Among the study’s additional findings:

  • OFFICE HOLIDAY PARTIES: Of those attending work holiday parties who plan on drinking, 11% say they plan to get home by driving, while 21% plan on relying on a sober friend, family member or designated driver, 16% plan on using an Uber, Lyft or other rideshare service and 2% plan on using a taxi.

 

  • NEW YEAR’S EVE: Of those going out to celebrate New Year’s Eve who plan to drink, 7% say they plan to get home by driving, while 21% plan on relying on a sober friend, family member or designated driver, 18% plan on using an Uber, Lyft or other rideshare service and 2% plan on using a taxi.
  • HOLIDAY SEASON ALCOHOL AND DRUG USE: 9% say they smoke more marijuana during the holiday season, and 7% say they take more prescription drugs.
  • DRINKING AND DRIVING: 60% of drivers say that if they limit themselves to just one drink, they are comfortable driving.
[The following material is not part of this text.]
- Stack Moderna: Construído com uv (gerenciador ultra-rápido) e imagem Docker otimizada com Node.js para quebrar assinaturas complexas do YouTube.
“Any amount of alcohol, even just one drink, can impair your driving—and have deadly consequences. The risks are too great to justify driving yourself when you can easily call a sober friend or rideshare,” said Adams.


This report is a follow-up to DriversEd.com’s 2019 Distracted Driving in America Report, released in November, which found that 80% of drivers admit to reading texts while at the wheel. The November report also revealed that of vape device users with a driver’s license, 54% admit to vaping while driving.

The full 2019 Holiday Drinking and Impaired Driving Report—which includes additional data, insights and analysis—is available at driversed.com/trending/2019-holiday-drinking-and-impaired-driving-report.

 

 

DriversEd.com is the #1 online driving school—with courses offered directly, through partners and through some of the largest schools in the country. As the industry leader in teaching defensive driving, DriversEd.com is the premier destination for online driver education, and the go-to resource for driving safety-related tips, news and strategies. The site offers comprehensive solutions, including online driver’s education, in-car driving lessons, traffic school, insurance, telematics and more. DriversEd.com’s tools are geared towards developing safe, confident drivers well-prepared for a lifetime of safe driving. Visit the DriversEd.com website, and connect with DriversEd.com on FacebookInstagram and Twitter.

 

The 2019 Holiday Drinking and Impaired Driving survey was conducted online using Survey Monkey. One thousand and thirty-seven participants were polled, spanning across the United States, with the U.S. driving population represented by the 940 respondents who answered that they have a driver’s license. The demographics of those polled represented a broad range of household income, geographic location, age, and gender. All respondents are 18 or older.